<<<<

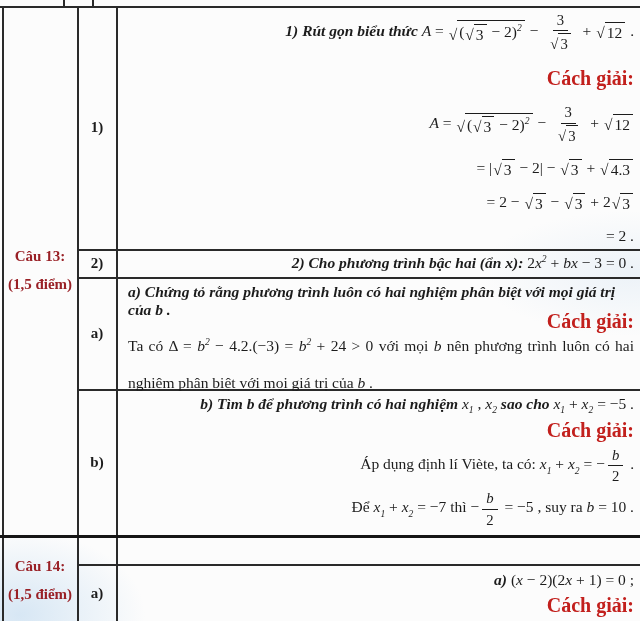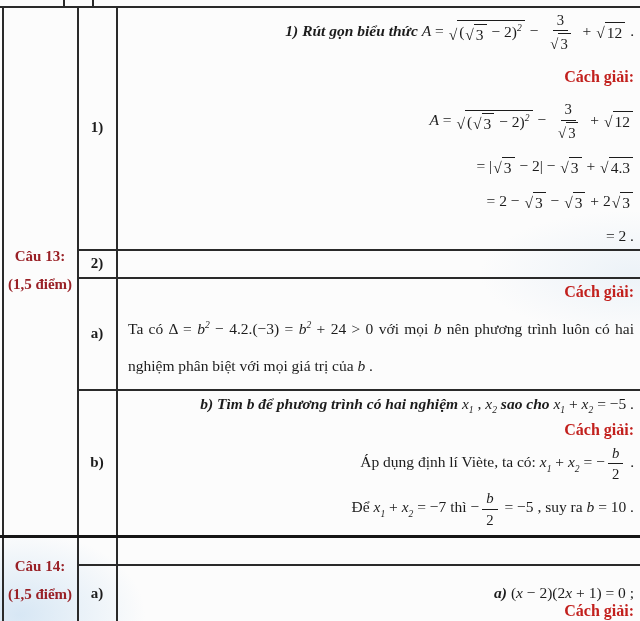--- a/index.html
+++ b/index.html
@@ -36,7 +36,7 @@
   }
   .content-cell.center{justify-content:center;}
   .mline{min-height:18px;}
-  .cach{color:#c2201d;font-weight:bold;font-size:16px;}
+  .cach{color:#c2201d;font-weight:bold;font-size:20px;}
   .justified{text-align:justify;line-height:2.35;}
   
   .tk-i{font-style:italic;}

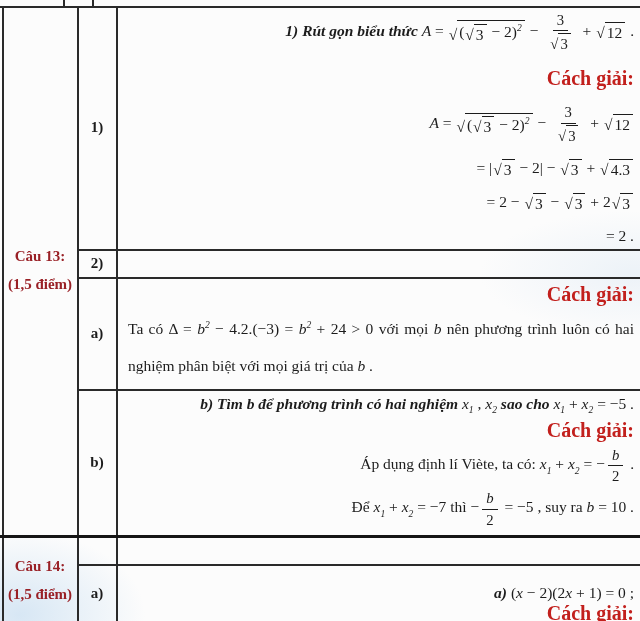--- a/index.html
+++ b/index.html
@@ -152,6 +152,9 @@
     <div class="mline"><span class="tk-t">= 2 .</span></div>
   </div>
 
+  <div class="cell content-cell center" style="left:128px;top:250px;width:508px;height:26px;">
+    <div class="mline"><span class="tk-bi">2) Cho phương trình bậc hai (ẩn x):  </span><span class="tk-t">2</span><span class="tk-i">x</span><sup class="tk-sup">2</sup><span class="tk-t"> + </span><span class="tk-i">bx</span><span class="tk-t"> − 3 = 0 .</span></div>
+  </div>
 
   <div class="cell content-cell" style="left:128px;top:280px;width:508px;height:107px;">
     <div class="mline cach">Cách giải:</div>

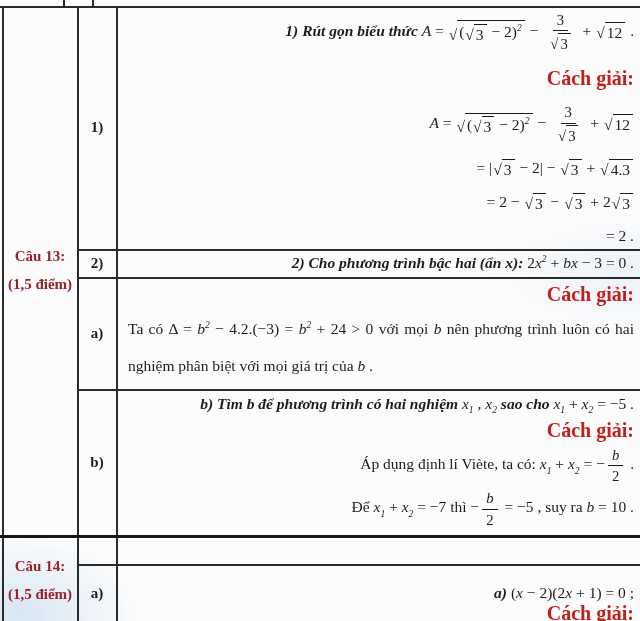--- a/index.html
+++ b/index.html
@@ -157,6 +157,7 @@
   </div>
 
   <div class="cell content-cell" style="left:128px;top:280px;width:508px;height:107px;">
+    <div class="mline"><span class="tk-bi">a) Chứng tỏ rằng phương trình luôn có hai nghiệm phân biệt với mọi giá trị của b .</span></div>
     <div class="mline cach">Cách giải:</div>
     <div class="mline justified"><span class="tk-t">Ta có Δ = </span><span class="tk-i">b</span><sup class="tk-sup">2</sup><span class="tk-t"> − 4.2.(−3) = </span><span class="tk-i">b</span><sup class="tk-sup">2</sup><span class="tk-t"> + 24 &gt; 0 với mọi </span><span class="tk-i">b</span><span class="tk-t"> nên phương trình luôn có hai nghiệm phân biệt với mọi giá trị của </span><span class="tk-i">b</span><span class="tk-t"> .</span></div>
   </div>

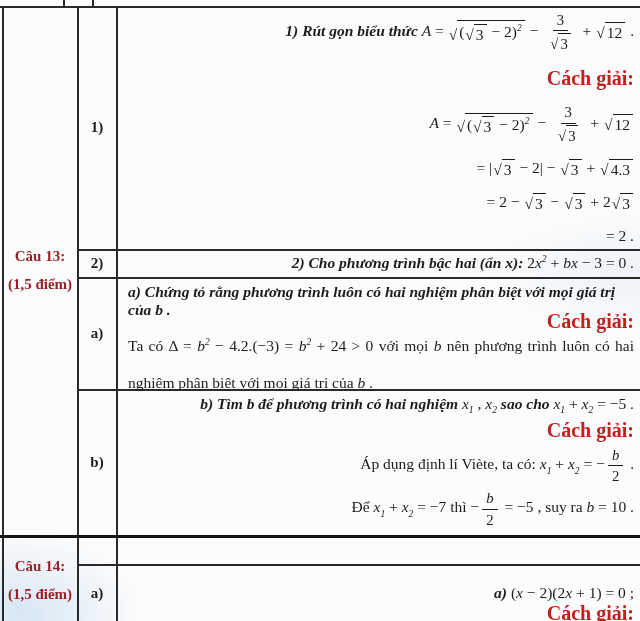--- a/index.html
+++ b/index.html
@@ -176,7 +176,7 @@
   </div>
 
 
-  <div class="cell content-cell" style="left:128px;top:566px;width:508px;height:55px;padding-top:18px;padding-bottom:4px;">
+  <div class="cell content-cell" style="left:128px;top:566px;width:508px;height:55px;padding-top:5px;padding-bottom:4px;">
     <div class="mline"><span class="tk-bi">a) </span><span class="tk-t">(</span><span class="tk-i">x</span><span class="tk-t"> − 2)(2</span><span class="tk-i">x</span><span class="tk-t"> + 1) = 0 ;</span></div>
     <div class="mline cach">Cách giải:</div>
   </div>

>>>>

Exercise brief | Hand back the records above exactly, leaving out every picture.

Completed exercise |
--- a/index.html
+++ b/index.html
@@ -36,7 +36,7 @@
   }
   .content-cell.center{justify-content:center;}
   .mline{min-height:18px;}
-  .cach{color:#c2201d;font-weight:bold;font-size:16px;}
+  .cach{color:#c2201d;font-weight:bold;font-size:20px;}
   .justified{text-align:justify;line-height:2.35;}
   
   .tk-i{font-style:italic;}

--- a/index.html
+++ b/index.html
@@ -152,6 +152,9 @@
     <div class="mline"><span class="tk-t">= 2 .</span></div>
   </div>
 
+  <div class="cell content-cell center" style="left:128px;top:250px;width:508px;height:26px;">
+    <div class="mline"><span class="tk-bi">2) Cho phương trình bậc hai (ẩn x):  </span><span class="tk-t">2</span><span class="tk-i">x</span><sup class="tk-sup">2</sup><span class="tk-t"> + </span><span class="tk-i">bx</span><span class="tk-t"> − 3 = 0 .</span></div>
+  </div>
 
   <div class="cell content-cell" style="left:128px;top:280px;width:508px;height:107px;">
     <div class="mline cach">Cách giải:</div>

--- a/index.html
+++ b/index.html
@@ -157,6 +157,7 @@
   </div>
 
   <div class="cell content-cell" style="left:128px;top:280px;width:508px;height:107px;">
+    <div class="mline"><span class="tk-bi">a) Chứng tỏ rằng phương trình luôn có hai nghiệm phân biệt với mọi giá trị của b .</span></div>
     <div class="mline cach">Cách giải:</div>
     <div class="mline justified"><span class="tk-t">Ta có Δ = </span><span class="tk-i">b</span><sup class="tk-sup">2</sup><span class="tk-t"> − 4.2.(−3) = </span><span class="tk-i">b</span><sup class="tk-sup">2</sup><span class="tk-t"> + 24 &gt; 0 với mọi </span><span class="tk-i">b</span><span class="tk-t"> nên phương trình luôn có hai nghiệm phân biệt với mọi giá trị của </span><span class="tk-i">b</span><span class="tk-t"> .</span></div>
   </div>

--- a/index.html
+++ b/index.html
@@ -176,7 +176,7 @@
   </div>
 
 
-  <div class="cell content-cell" style="left:128px;top:566px;width:508px;height:55px;padding-top:18px;padding-bottom:4px;">
+  <div class="cell content-cell" style="left:128px;top:566px;width:508px;height:55px;padding-top:5px;padding-bottom:4px;">
     <div class="mline"><span class="tk-bi">a) </span><span class="tk-t">(</span><span class="tk-i">x</span><span class="tk-t"> − 2)(2</span><span class="tk-i">x</span><span class="tk-t"> + 1) = 0 ;</span></div>
     <div class="mline cach">Cách giải:</div>
   </div>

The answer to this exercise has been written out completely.